Verifying Your Security Posture

In a 2002 Department of Defense news briefing, former Secretary of Defense Donald Rumsfeld introduced the world to the concept of “unknown unknowns”—that is, you don’t know what you don’t know. No matter what security tools or security practices you have in place, the challenge you face is how to address the unknown unknowns of cybersecurity.  

The only honest answer to the question, “Are your networks, servers, endpoints and data secure?” is “No,” or at best, “I don’t know.” You’ve done everything you think you’re supposed to do to make it so. Unfortunately, unless there’s an actual attack, you don’t really know how much you don’t know, or whether the security protections you’ve deployed will defend against a real-world attack. To begin to validate that your security is sufficient and to identify potential weaknesses, you need to think like an attacker and execute live attacks against your environment to find your security holes. That’s where Red Team / Blue Team—or Purple Team—assessments come in.

A Purple Team assessment combines penetration testing (Red) and defense (Blue) teams to conduct an active attack to determine how well your security holds up in the real world. The concept of Red Team assessments, or traditional penetration testing, has been around for years; however, organizations typically only conduct these exercises annually and as part of a compliance requirement within their industry vertical. If you are not conducting Red Team testing, you should be, and you should be doing so more often than annually. It is much better for both your organization and your sanity to identify and mitigate weaknesses in your security posture proactively, rather than learning about them the hard way.

Adapting to the Shifting Security Landscape

Everyone is familiar with the massive data breaches like those experienced at Equifax, Yahoo, and Target. Such data breaches expose or compromise sensitive information in millions or even billions of accounts. What is more concerning than individual massive data breaches, however, is the consistent rise over the past few years in the total number of data breaches. According to Dark Reading, 2017 was a record-breaking year, with a total of 5,207 data breaches exposing nearly 8 billion information records.

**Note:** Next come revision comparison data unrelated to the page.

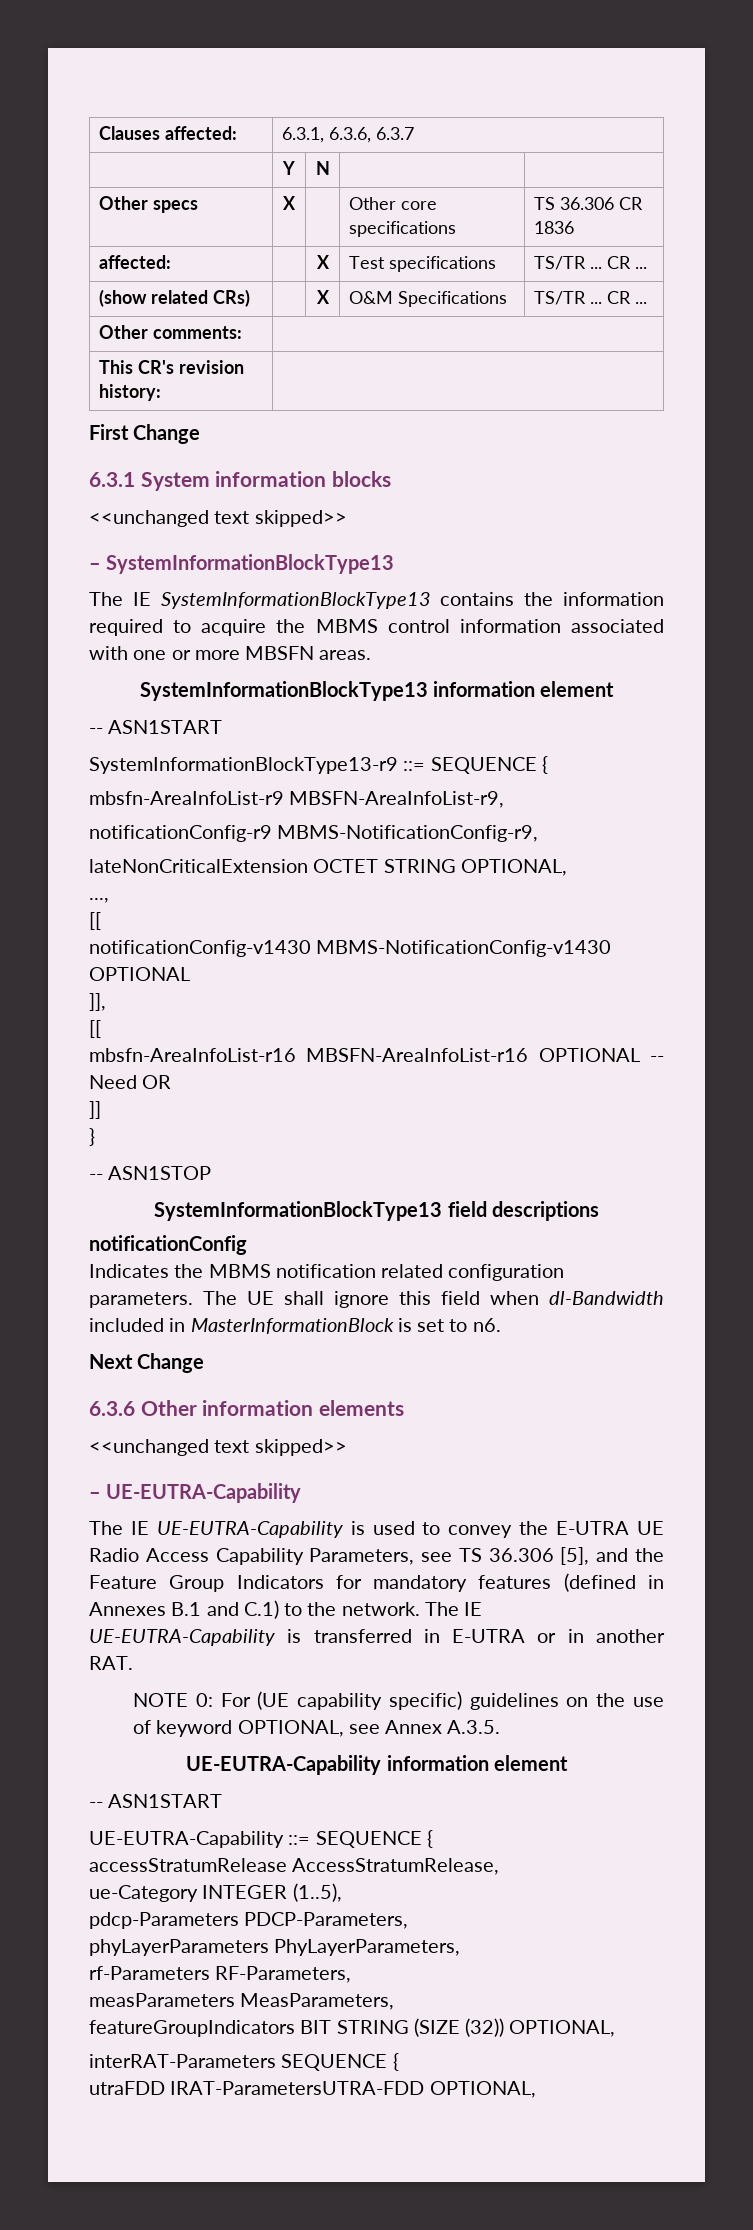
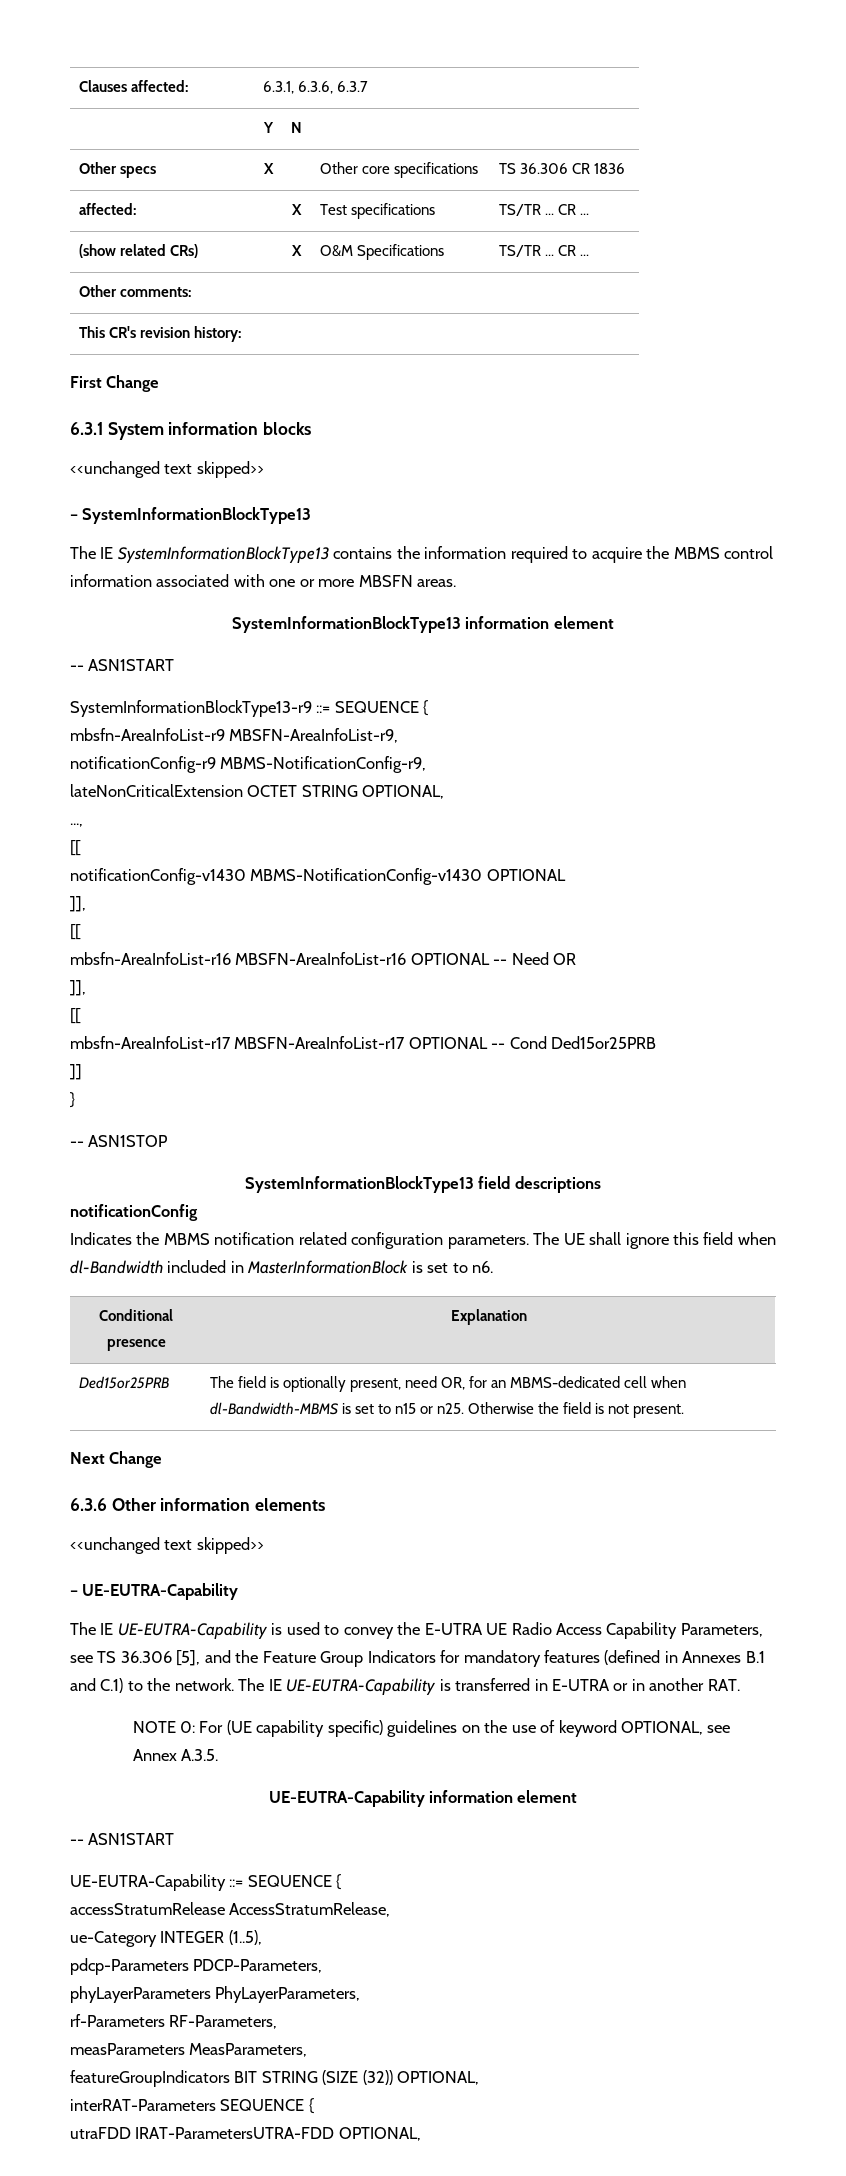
  mbsfn-AreaInfoList-r16 MBSFN-AreaInfoList-r16 OPTIONAL -- Need OR
+ ]],
+ [[
+ mbsfn-AreaInfoList-r17 MBSFN-AreaInfoList-r17 OPTIONAL -- Cond Ded15or25PRB
+ Conditional presence | Explanation
+ Ded15or25PRB | The field is optionally present, need OR, for an MBMS-dedicated cell when dl-Bandwidth-MBMS is set to n15 or n25. Otherwise the field is not present.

The 2017 Cost of Data Breach Study from the Ponemon Institute claims that the average cost of a data breach in 2017 was $3.62 million (USD). This average includes large-scale data breaches like the breach at Equifax, but the study also reports that the average cost per stolen record in a data breach is $141 (USD). That can add up pretty quickly, no matter what size the data breach.

Another consideration when measuring bottom line impact is the fines you could face from organizations like the European Union (EU). The General Data Protection Regulation (GDPR) went into effect in May, and organizations around the world that accept, store, or transmit EU citizens’ personal data (which theoretically could be just about every organization on the Internet) must comply with its requirements. Those who fail to adequately protect the data they are entrusted with could face massive penalties—up to €20 million or 4 percent of the organization’s global annual revenue.

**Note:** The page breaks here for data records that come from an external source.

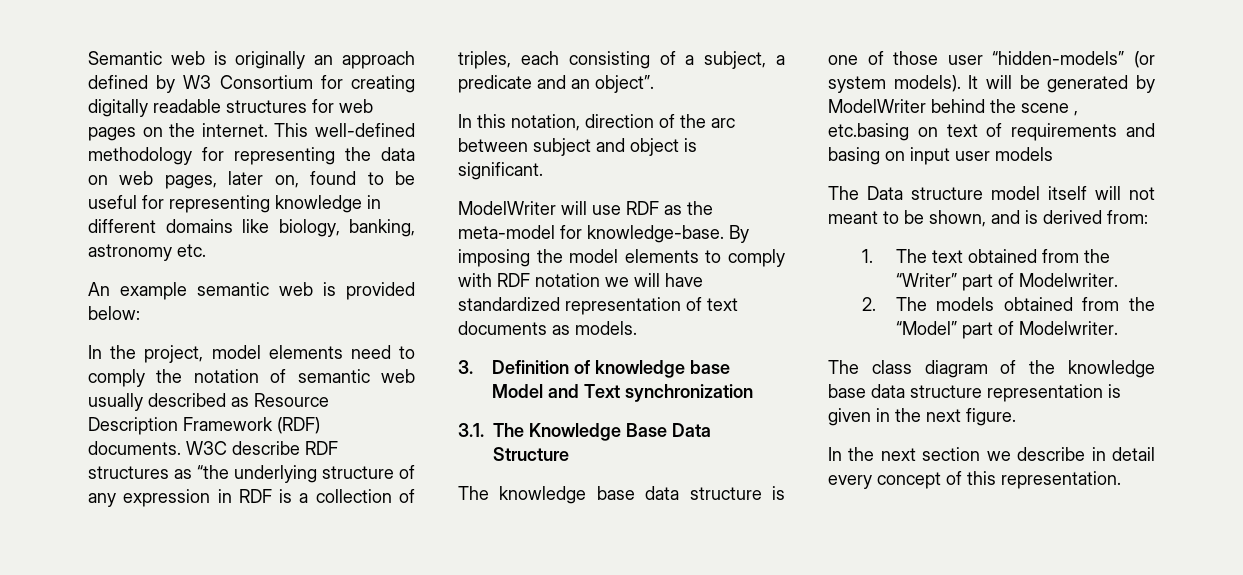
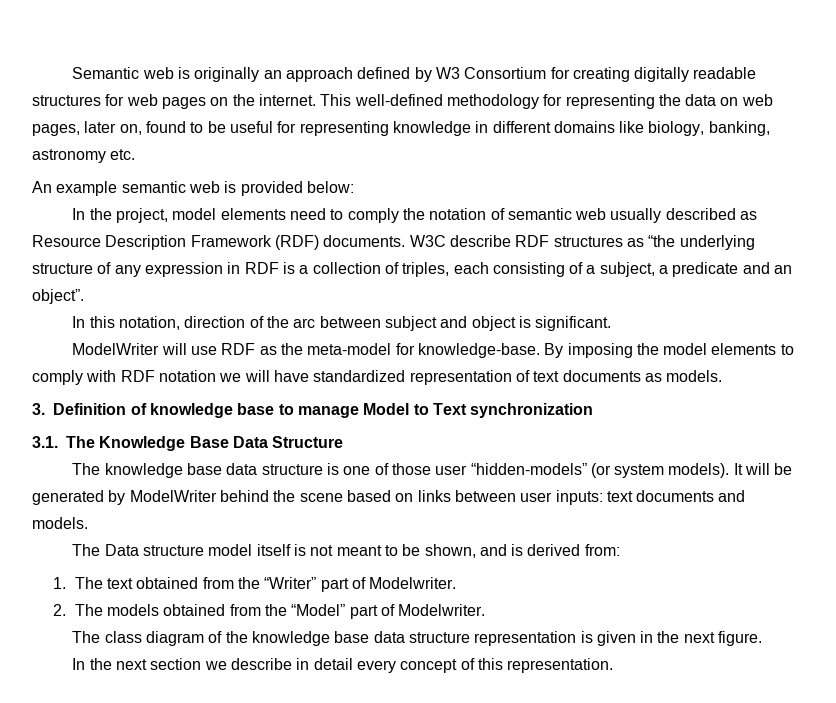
- 3. Definition of knowledge base Model and Text synchronization
+ 3. Definition of knowledge base to manage Model to Text synchronization
- It will be generated by ModelWriter behind the scene , etc.basing on text of requirements and basing on input user models
+ It will be generated by ModelWriter behind the scene based on links between user inputs: text documents and models.
- The Data structure model itself will not meant to be shown, and is derived from:
+ The Data structure model itself is not meant to be shown, and is derived from:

Between the data breach itself and the additional potential fines, many organizations could face bankruptcy as the result of a single data breach. The problem with implementing security best practices without testing to ensure that they work as expected, or only testing periodically (such as annually), is that cyber attacks aren’t periodic. Your networks, servers, endpoints, and data are under constant threat from a vast array of attacks and malware that continuously adapt and evolve over time. Just because you were protected against the tools and techniques attackers used yesterday does not mean you are going to be protected against the tools and techniques they will use tomorrow.

Automated Purple Team Testing

One way to stay a step ahead of cybercriminals is to conduct regular Purple Team assessments so that you can discover and address any holes in your threat landscape before they are exploited. The next question then is just how often is often enough? Monthly? Weekly? Daily? Leveraging a professional Red Team for frequent assessments, such as weekly, can be very costly. You want to test as often as possible, but you cannot bankrupt your organization in the process of protecting it.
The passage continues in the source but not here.